#### [Source material]
- - - -

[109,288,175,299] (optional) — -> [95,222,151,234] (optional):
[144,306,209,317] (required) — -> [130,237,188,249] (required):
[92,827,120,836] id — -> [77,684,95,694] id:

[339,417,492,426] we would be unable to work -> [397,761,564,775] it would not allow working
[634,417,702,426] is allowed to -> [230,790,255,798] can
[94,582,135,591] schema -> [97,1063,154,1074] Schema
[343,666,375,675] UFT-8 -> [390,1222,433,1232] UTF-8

- - - -

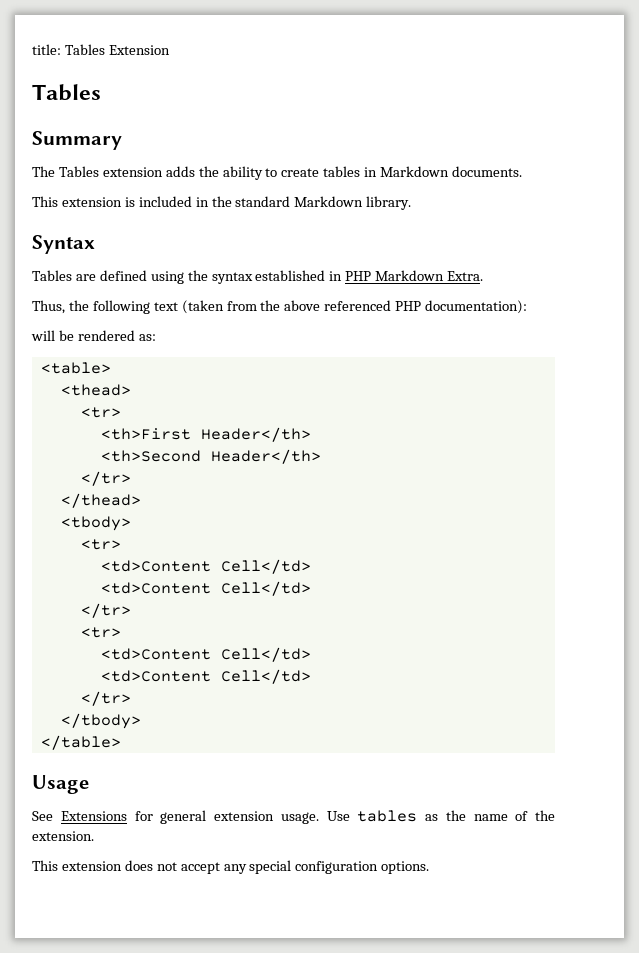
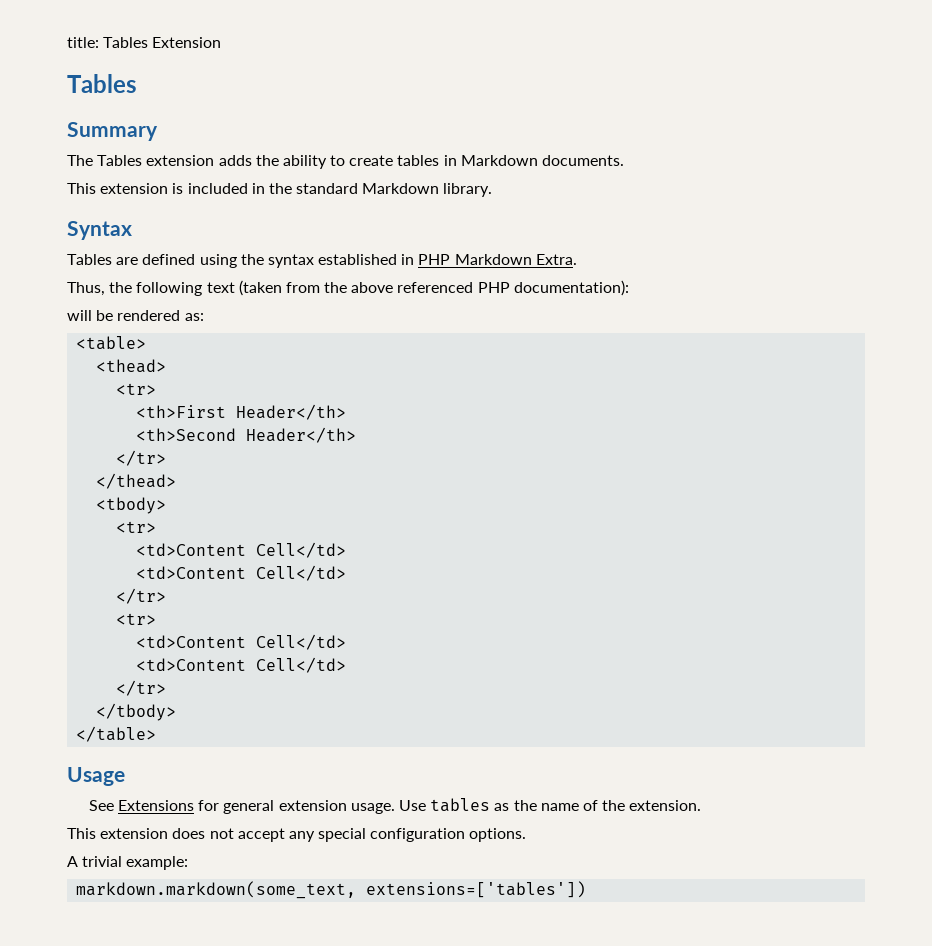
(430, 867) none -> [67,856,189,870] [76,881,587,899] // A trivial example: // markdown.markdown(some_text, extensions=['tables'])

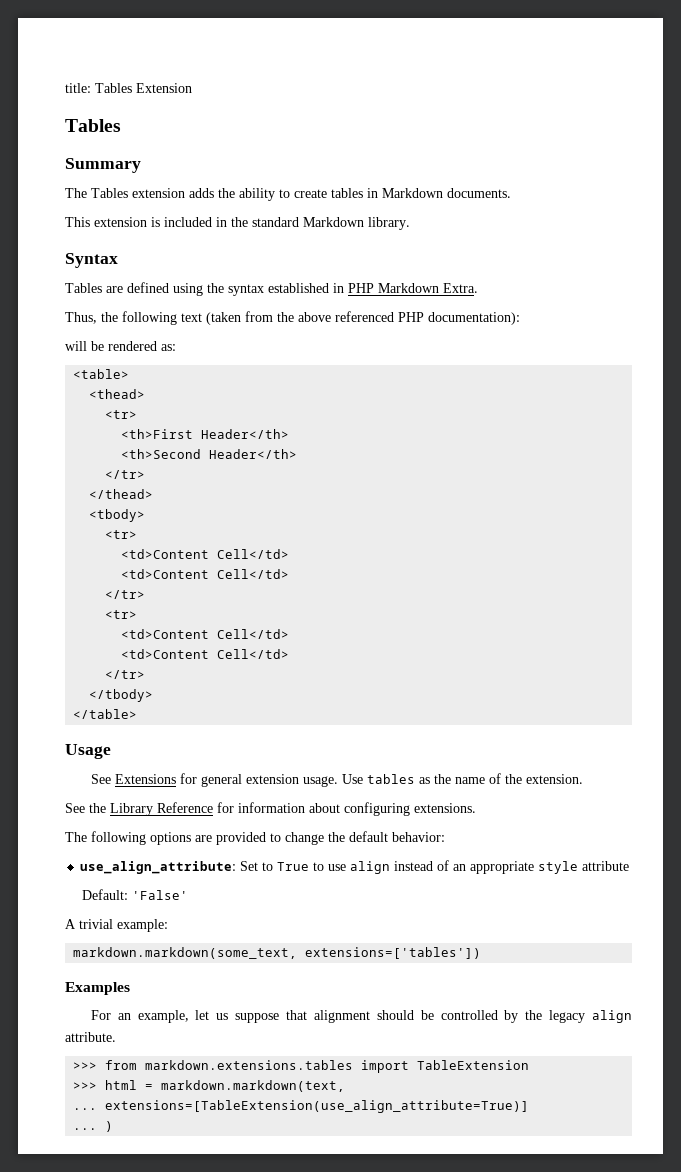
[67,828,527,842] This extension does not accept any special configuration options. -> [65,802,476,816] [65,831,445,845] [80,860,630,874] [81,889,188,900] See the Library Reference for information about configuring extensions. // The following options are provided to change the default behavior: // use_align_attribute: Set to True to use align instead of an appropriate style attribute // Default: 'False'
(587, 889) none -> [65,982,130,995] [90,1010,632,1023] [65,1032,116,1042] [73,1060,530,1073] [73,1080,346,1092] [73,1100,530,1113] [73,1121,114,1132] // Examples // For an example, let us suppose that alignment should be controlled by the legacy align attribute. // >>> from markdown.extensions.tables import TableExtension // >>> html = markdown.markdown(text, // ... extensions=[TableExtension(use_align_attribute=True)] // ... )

- - - -

#### [Task requirements]
Beginning at the line above that contains "(430, 867) none", repeat each line exactly through the one that contains "[67,828,527,842] This extension", and leave out the pictures.

#### [Response below]
(430, 867) none -> [67,856,189,870] [76,881,587,899] // A trivial example: // markdown.markdown(some_text, extensions=['tables'])

[67,828,527,842] This extension does not accept any special configuration options. -> [65,802,476,816] [65,831,445,845] [80,860,630,874] [81,889,188,900] See the Library Reference for information about configuring extensions. // The following options are provided to change the default behavior: // use_align_attribute: Set to True to use align instead of an appropriate style attribute // Default: 'False'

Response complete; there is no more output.